There are, however some things that just won’t go away, social demons which even three successive FA cup wins could not ameliorate. One is foreign invasion by an enemy who imposes austere tax regimes, sleeps with your women, spends all your cash on sex, sun and sangria, and insults you on a daily basis in strange language (as opposed to our domestic politicians who at least have the courtesy to do so in our own mother tongue). A second is a global pandemic such as bird flu which laid low almost as many people in 2006 as are killed on a single Friday night in Britain’s inner cities (a scare that earned biotech companies billions in sales of vaccine stocks). The third is altogether more terrible than bird flu and a minister’s spending spree combined – yep, you guessed it, the dreaded ‘R’. Generally, people don’t particularly care if their politicians are caught forcing fellatio upon their interns, are not really too miffed if a long promised new hospital wing fails to materialize, and are mostly unconcerned if a toxic waste spill kills a few surplus seals in the estuary. After all, shit happens. Of all the horsemen of the apocalypse, none is so feared as the fifth rider – the dark horseman and grim reaper known only as ‘recession’. Politicians may speak freely and dramatically of war, famine, plague, and death, but when it comes to the fifth horseman they go white with fear and dare not speak his name. He is however (given his attributes he could only ever be male) known by many euphemisms, including ‘General Downturn’, ‘Slowing of the Economy’, and ‘Shoots of Recovery’. The mere appearance of his shadow causes alarm bells to ring across mahogany tables, triggers panic selling on stock markets, and drives politicians to transfer the contents of their bank accounts to sunnier climes shaded by palm trees. Stockbrokers may be throwing themselves off penthouse ledges, high streets may be boarded up, and women may be selling themselves on the street corner to pay the school fees, but the chancellor will never acknowledge the presence of the dreaded ‘R’.

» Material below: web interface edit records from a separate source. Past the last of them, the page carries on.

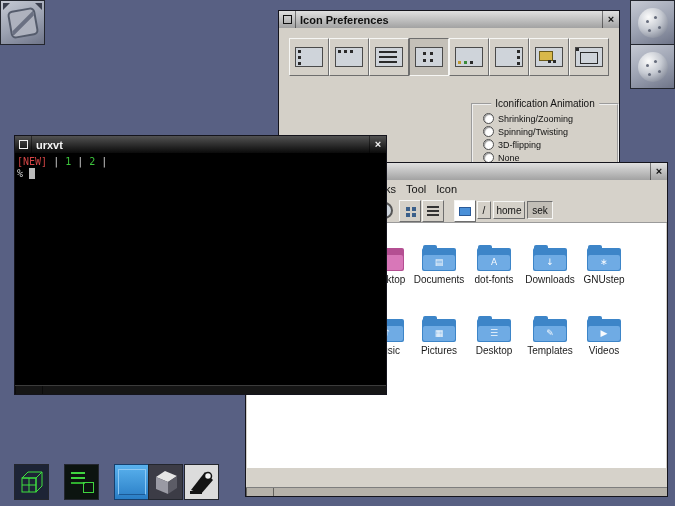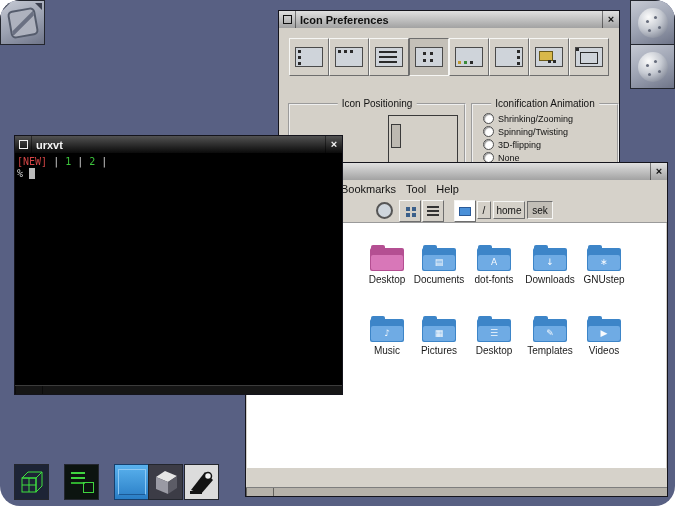"Icon Preferences" div { border-radius: 20px -> none }
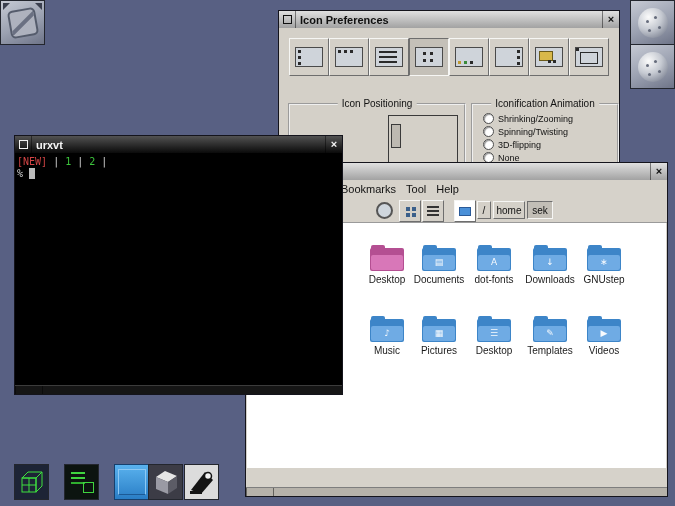"Icon Positioning" div.group { html: <div> <span>Icon Positioning</span> <div> <div></div> </div> </div> -> none }
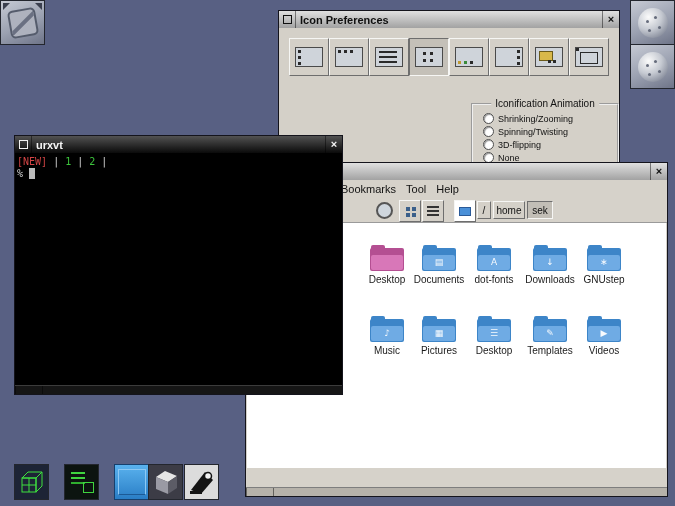"urxvt" #terminal { width: 329px -> 373px }
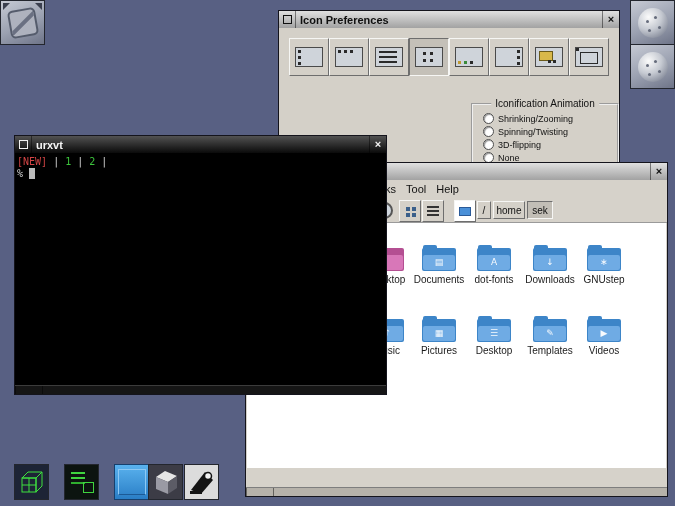"Help" span.menu-item { text: Help -> Icon }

After the grand tradition of 20th Century government, there are six golden rules for saving face, avoiding panic, and seeing you through an ‘R’ without ever having admitted to one. This all presupposes that the chancellor’s sleight of hand can turn some of the early quarters of ‘negative growth’ (aka economic decline) into ‘slow growth’, and that money can be pumped into the economy though borrowing & raiding the nation’s gold reserves. Indeed, by the time you’ve actually been statistically forced to admit that there ever was a recession, you will be sure to find an economist who can provide figures to suggest that an ‘economic upturn’ is on its way and that the worst is finally over. This is a skill which is unique to politicians and the British weather – the ability to announce the advent of winter and spring on the same day.


Now for those six little golden rules which may be used to ward off the dreaded spectre of the fifth horseman.

Rule #1. Deny that there is a recession for at least the first two years of any economic downturn. Manipulate the statistics and ignore classical indicators such as an increase in the cost of energy, raw materials, goods and labor, or rampant inflation. Slash interest rates in a desperate attempt to stave off a collapse in high street demand & consumer borrowing. Start practicing phrases such as ‘economic slowdown’ in front of a mirror until even you are able to use the phrase with a straight face.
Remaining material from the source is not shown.